Data travelling to and from Microsoft Fabric over the Microsoft network is encrypted at least at level of TLS 1.2. There is nothing additional needed from configuration standpoint to leverage this encryption level.

Data Residency

At the time a new Fabric tenant is created, its assigned a home location. This home location determines which Azure region(s) will the data be stored at. This tenant level configuration can be modified by selecting a location for a Workspace at the time of creation.

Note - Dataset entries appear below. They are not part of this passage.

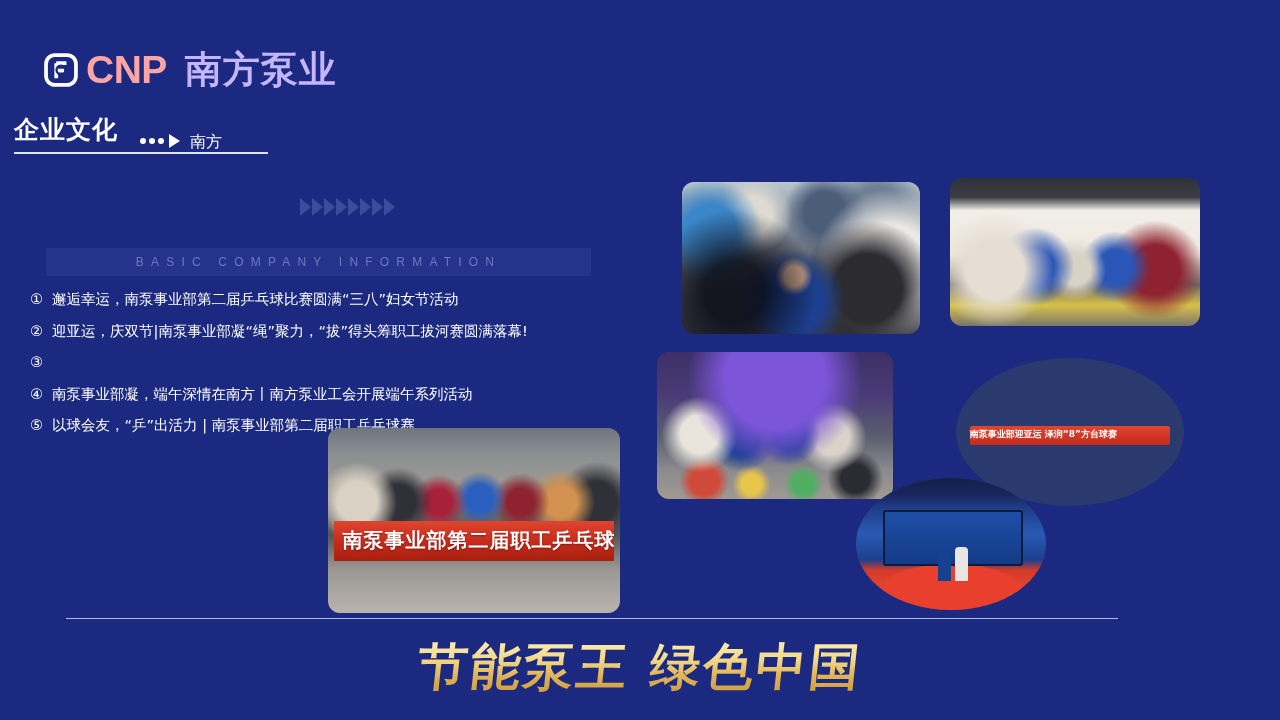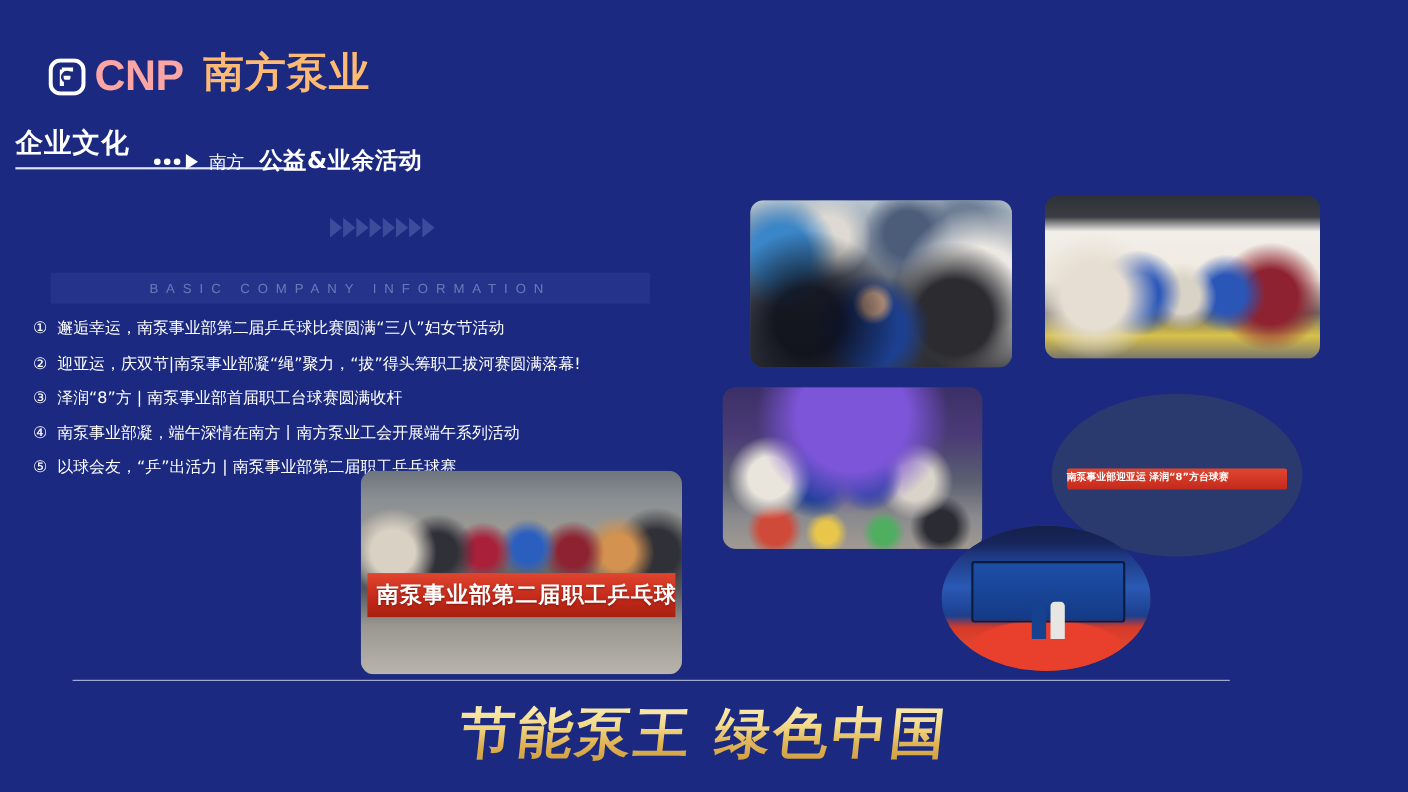"南方泵业" .logo-cn { color: #fdba74 -> #c4b5fd; font-family: Liberation Mono, monospace -> Liberation Sans, sans-serif }
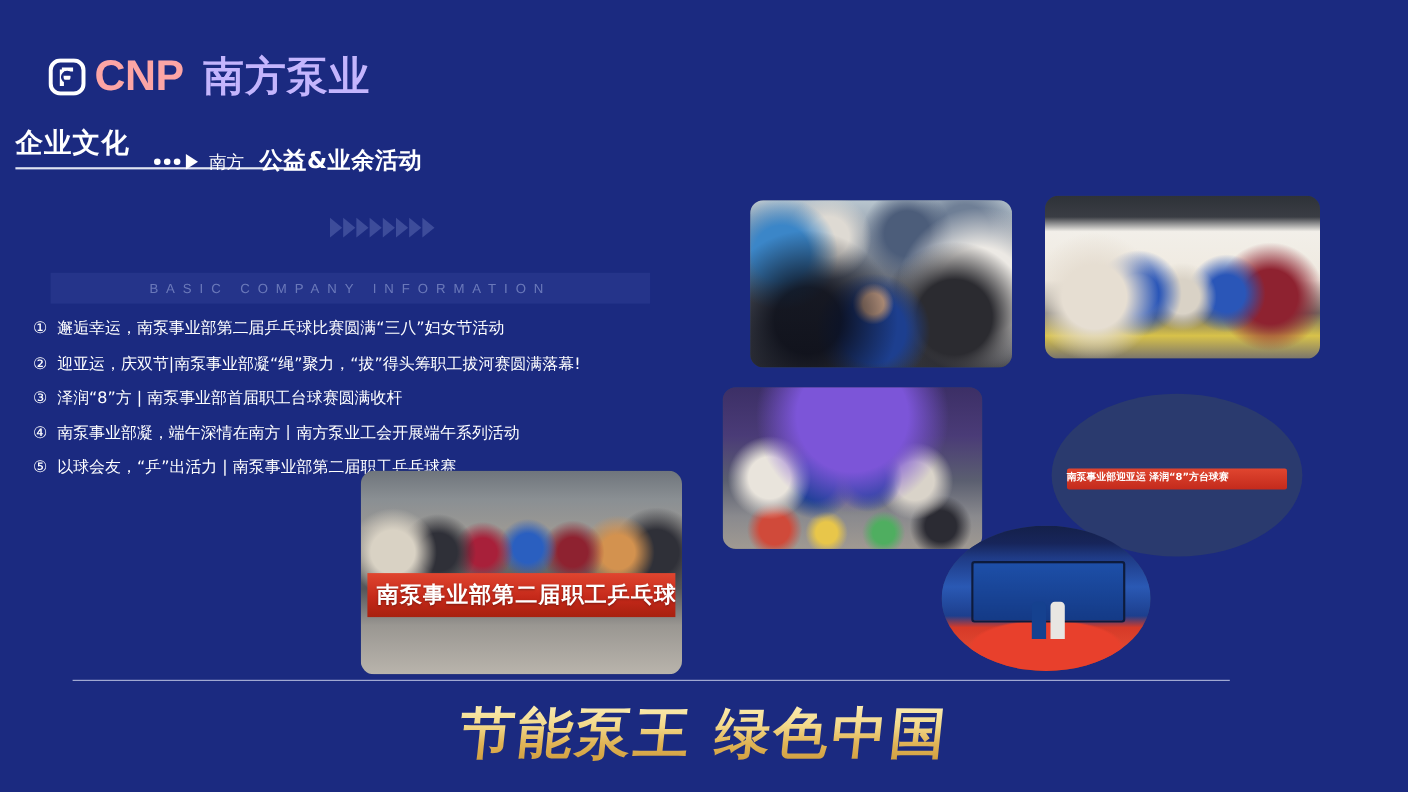"公益&业余活动" span.sub-big { html: <span>公益&amp;业余活动</span> -> none }
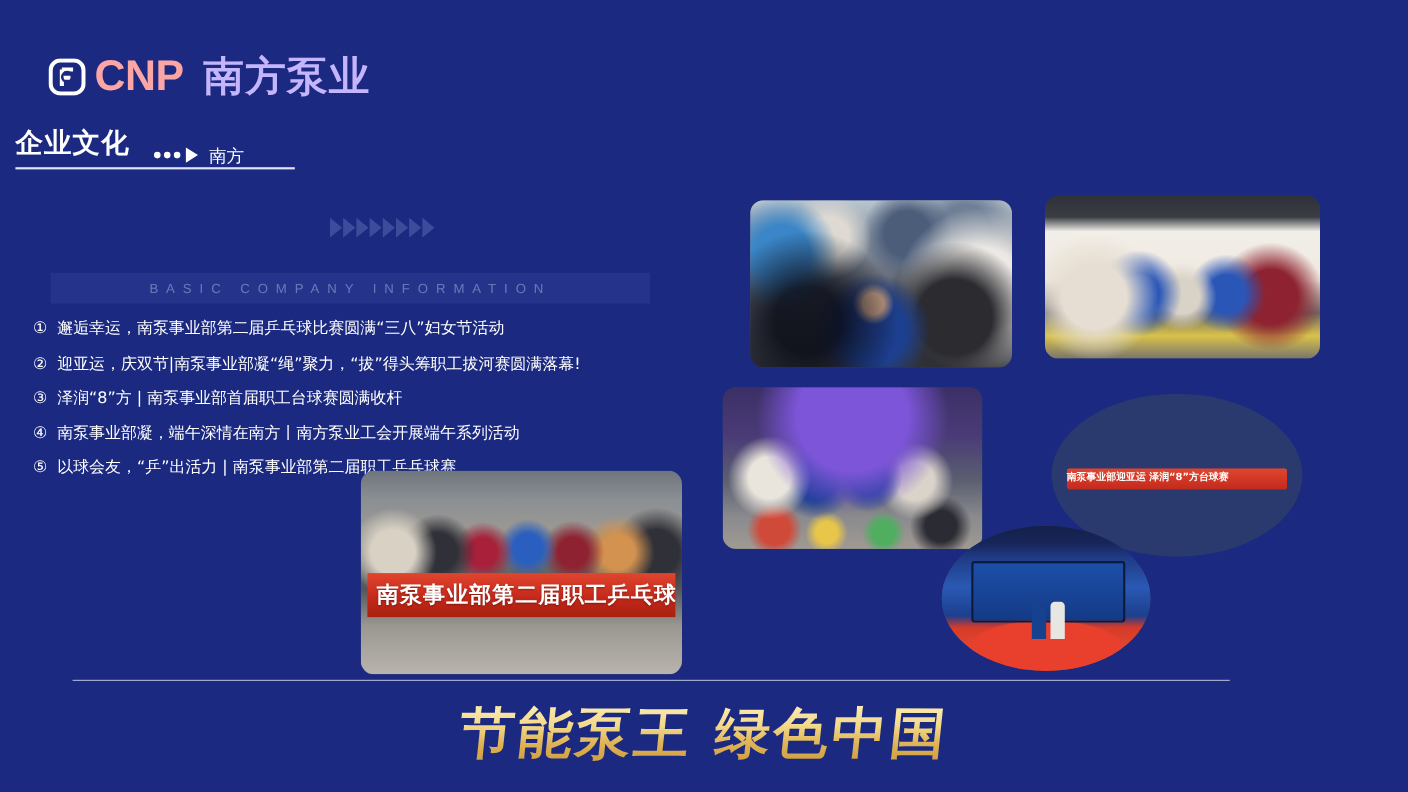"泽润“8”方 | 南泵事业部首届职工台球赛圆满收杆" span { html: <span>泽润“8”方 | 南泵事业部首届职工台球赛圆满收杆</span> -> none }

Refer to this topic that describes the Multi-geo configuration in more detail https://learn.microsoft.com/en-us/fabric/admin/service-admin-premium-multi-geo?tabs=power-bi-premium

Customer Lockbox for Fabric

Microsoft Azure offers capability to lock out all support personnel from Microsoft Fabric by enabling Customer Lockbox feature. Refer to this page for more details of how this feature works https://learn.microsoft.com/en-us/fabric/security/security-lockbox

 

Design Area - Management

Microsoft Fabric is a SaaS product that is built to scale, be secure and provide out of box resilience. This said following areas should be on the radar when considering any Fabric deployment.

Resiliency

Microsoft Fabric partially supports Azure Availability Zones for specific experiences. This support requires Fabric tenant to be deployed in one of the regions that supports Availability Zones. Review the full list of pre-requisites and regions that support specific Fabric experiences with Availability Zone at this page.

Disaster Recovery

Disaster Recovery refers to scenarios where a service fails due to one or more underlying failures (eg. Networking, hardware, power etc.). During such events, solution design and DR planning ahead of time becomes paramount to the experience that users have.

Microsoft Fabric offers the following features that will enable reasonable recovery from such events.

Capacity Disaster Recovery setting. This setting is enabled/disabled at the time a new Fabric capacity is configured. Refer to this document for more information related to this setting. https://learn.microsoft.com/en-us/azure/reliability/reliability-fabric#disaster-recovery-capacity-se...Changing this setting once the Capacity is deployed could take up to 30 days for background synchronization activities to ensure that the DR failover is successful in case its needed. OneLake Cross-Region replication is enabled along with other artifacts by switching on the Capacity Disaster Recovery setting described above.

Monitoring

Monitoring a Microsoft Fabric environment involves several critical aspects to ensure its optimal performance and security. Proper monitoring enables the identification of potential issues before they escalate and helps maintain the overall health of the system.

Type of MonitoringWhere to Monitor
Capacity UsageAdmin Monitoring Workspace
PerformanceMonitor Hub
SecurityAudit logs within Fabric Admin Portal. Full list of audit operations found in these logs is documented here.
Feature Usage and AdoptionAdmin Monitoring Workspace. Refer to this page for more information

One aspect of monitoring Fabric is to understand and plan for Throttling events. Throttling happens when a client consumes more capacity than they’ve procured. This event is managed in a predictable manner and its important to for Fabric Admins to understand how Microsoft manages and applies throttling. Refer to this topic for more information https://learn.microsoft.com/en-us/fabric/enterprise/throttling 

Alerting

Microsoft Fabric allows users to configure alerting at Tenant and Capacity levels. At Capacity level, there are multiple notification categories that can be configured.

Refer to this topic for full details of these settings.

Tenant level setting “Receive email notifications for service outages or incidents” can be enabled to be notified.